Ce second volume de l'histoire du cinéma comique américain est également consacré au muet, et en particulier à ses années d'or, revenues à la mode grâce au film The Artist. D'un côté, des dizaines d'acteurs comiques considérés comme mineurs aujourd'hui, mais qui faisaient fureurs à l'époque, font leur apparition : de Ben Turpin à Snub Pollard, de Max Davidson à Charley Bowers, mais aussi des enfants, des chiens, des singes... Et d'un autre côté, des maîtres atteignent la perfection et passent au long-métrage : Charlie Chaplin, Buster Keaton, Harold Lloyd, mais aussi Harry Langdon et Max Linder. Nous rencontrons les premiers héros de dessins animés : les dinosaures et les moustiques de Winsor McCay, les petites filles et les lapins du jeune Walt Disney, le célèbre chat Félix. Et à la fin des années vingt, apparaissent les deux acteurs comiques qui, aujourd'hui encore, restent les plus populaires et les plus appréciés : Stan Laurel et Oliver Hardy. Comme dans le premier volume (Tartes à la crème et coups de pied aux fesses), ce cinéma et ce monde sont examinés avec une attention critique moderne sur la base d'une vision directe des films, mais ils sont aussi racontés avec passion et ironie : pour offrir au lecteur non seulement un texte d'étude et de consultation, mais aussi une «histoire aventureuse», facile et plaisante à lire.

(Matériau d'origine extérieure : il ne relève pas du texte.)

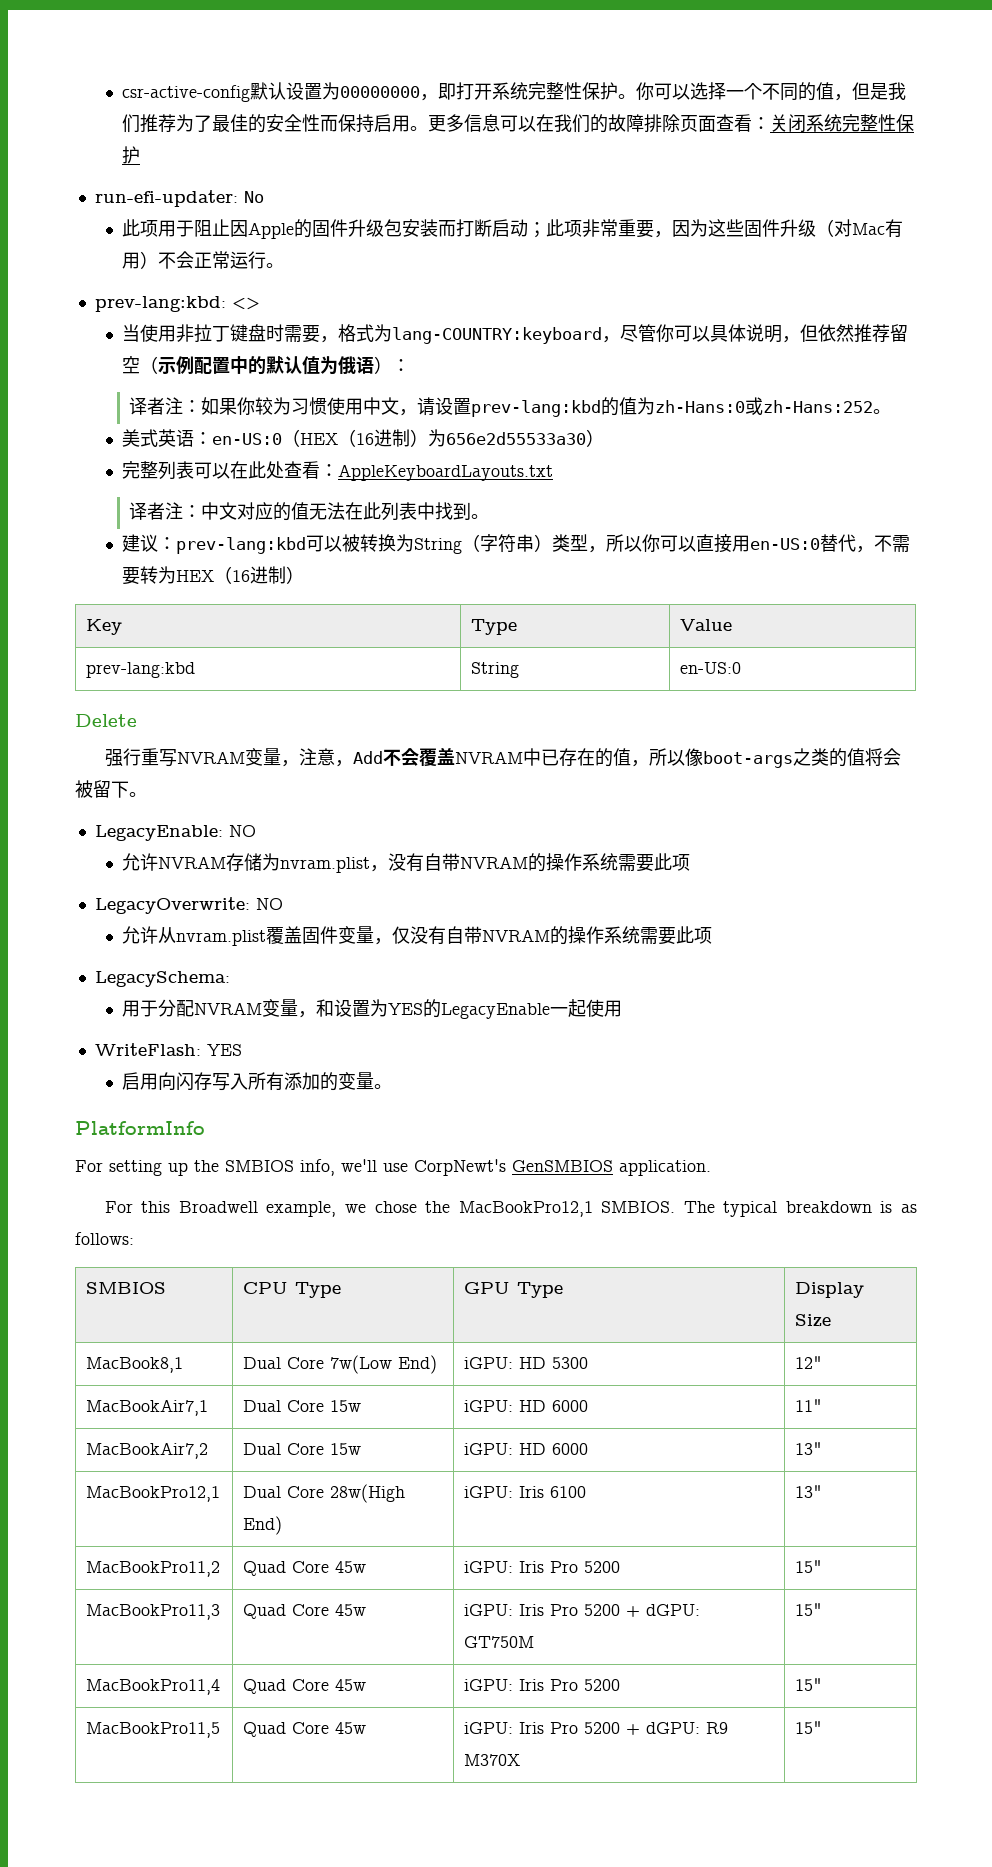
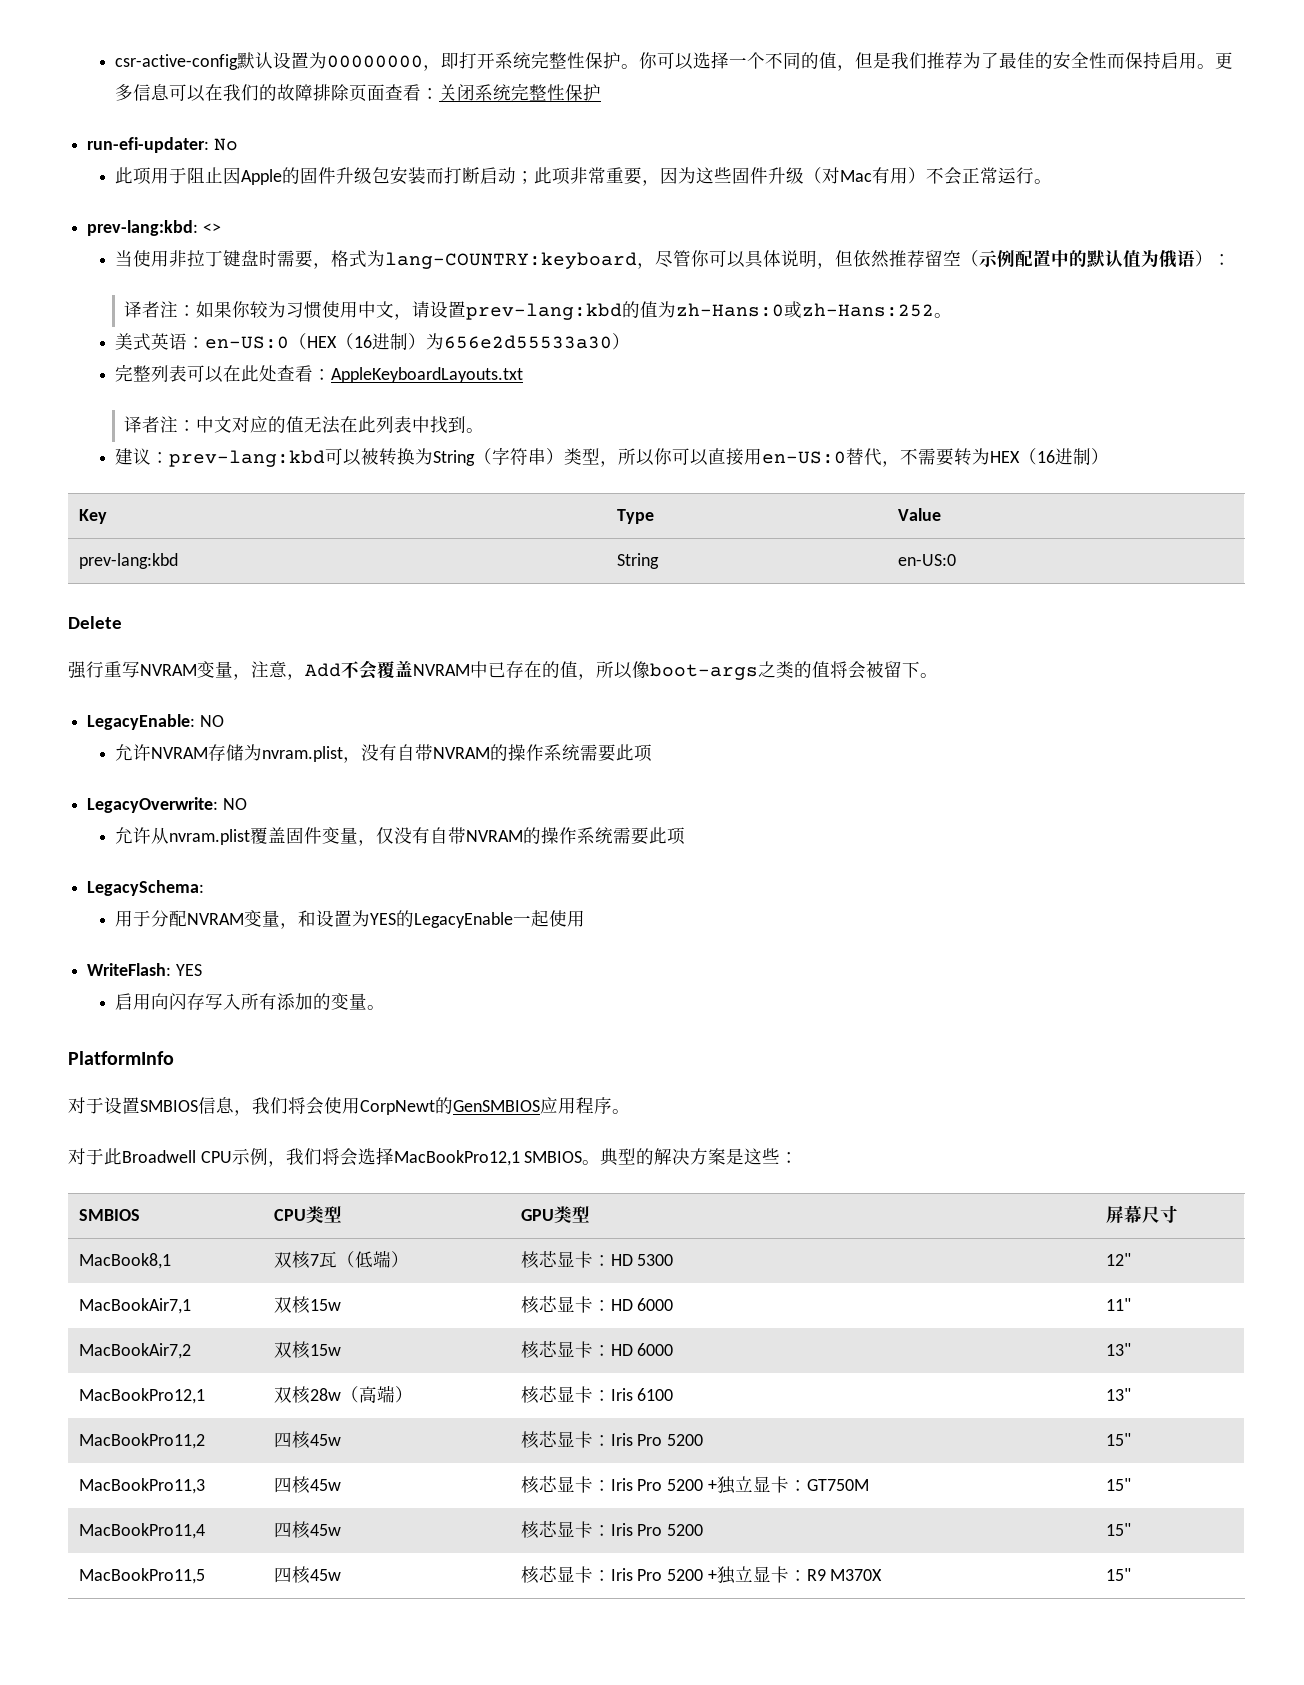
[75,1159,711,1176] [104,1201,917,1217] [75,1232,134,1245] For setting up the SMBIOS info, we'll use CorpNewt's GenSMBIOS application. // For this Broadwell example, we chose the MacBookPro12,1 SMBIOS. The typical breakdown is as follows: -> [68,1097,630,1116] [68,1147,799,1167] 对于设置SMBIOS信息，我们将会使用CorpNewt的GenSMBIOS应用程序。 // 对于此Broadwell CPU示例，我们将会选择MacBookPro12,1 SMBIOS。典型的解决方案是这些：
[295,1282,342,1298] Type -> [305,1206,342,1223] 类型
[517,1282,564,1298] [795,1282,865,1298] [795,1314,832,1328] [86,1357,184,1373] [243,1355,438,1374] [464,1357,514,1369] Type | Display Size // MacBook8,1 | Dual Core 7w(Low End) | iGPU: -> [553,1206,590,1223] [1105,1205,1178,1223] [78,1253,171,1269] [273,1250,409,1269] [520,1251,611,1269] 类型 | 屏幕尺寸 // MacBook8,1 | 双核7瓦（低端） | 核芯显卡：
[243,1400,362,1412] [464,1400,514,1412] Dual Core 15w | iGPU: -> [273,1296,341,1314] [520,1296,611,1314] 双核15w | 核芯显卡：
[243,1443,362,1455] [464,1443,514,1455] Dual Core 15w | iGPU: -> [273,1341,341,1359] [520,1341,611,1359] 双核15w | 核芯显卡：
[243,1484,406,1503] [243,1516,283,1535] [464,1486,514,1498] Dual Core 28w(High End) | iGPU: -> [273,1385,413,1404] [520,1386,611,1404] 双核28w（高端） | 核芯显卡：
[243,1561,367,1576] [464,1561,514,1573] Quad Core 45w | iGPU: -> [273,1431,341,1449] [520,1431,611,1449] 四核45w | 核芯显卡：
[243,1604,367,1619] [464,1604,701,1617] Quad Core 45w | iGPU: Iris Pro 5200 + dGPU: -> [273,1476,341,1494] [520,1476,807,1494] 四核45w | 核芯显卡：Iris Pro 5200 +独立显卡：
[243,1679,367,1694] [464,1679,514,1691] Quad Core 45w | iGPU: -> [273,1521,341,1539] [520,1521,611,1539] 四核45w | 核芯显卡：
[243,1722,367,1737] [464,1722,701,1735] Quad Core 45w | iGPU: Iris Pro 5200 + dGPU: -> [273,1566,341,1584] [520,1566,807,1584] 四核45w | 核芯显卡：Iris Pro 5200 +独立显卡：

Enrico Giacovelli est né à Turin au siècle dernier et s'est diplômé en Histoire et critique du cinéma. Il a collaboré avec des quotidiens, des magazines, des organismes culturels, et a publié de nombreux livres en Italie parmi lesquels figurent des essais sur le cinéma, des textes de satire politique, des livres de mémoires et de voyages, et des romans biographiques. Organisateur d'événements culturels, il s'est aussi investi, en tant qu'auteur-narrateur et metteur en scène, dans des formes transversales de théâtre, surtout musical : théâtre de chambre, leçons spectacle, réalisations modernes de textes mineurs et oubliés. Il aime Mozart, Brecht, Céline, la musique et les chats.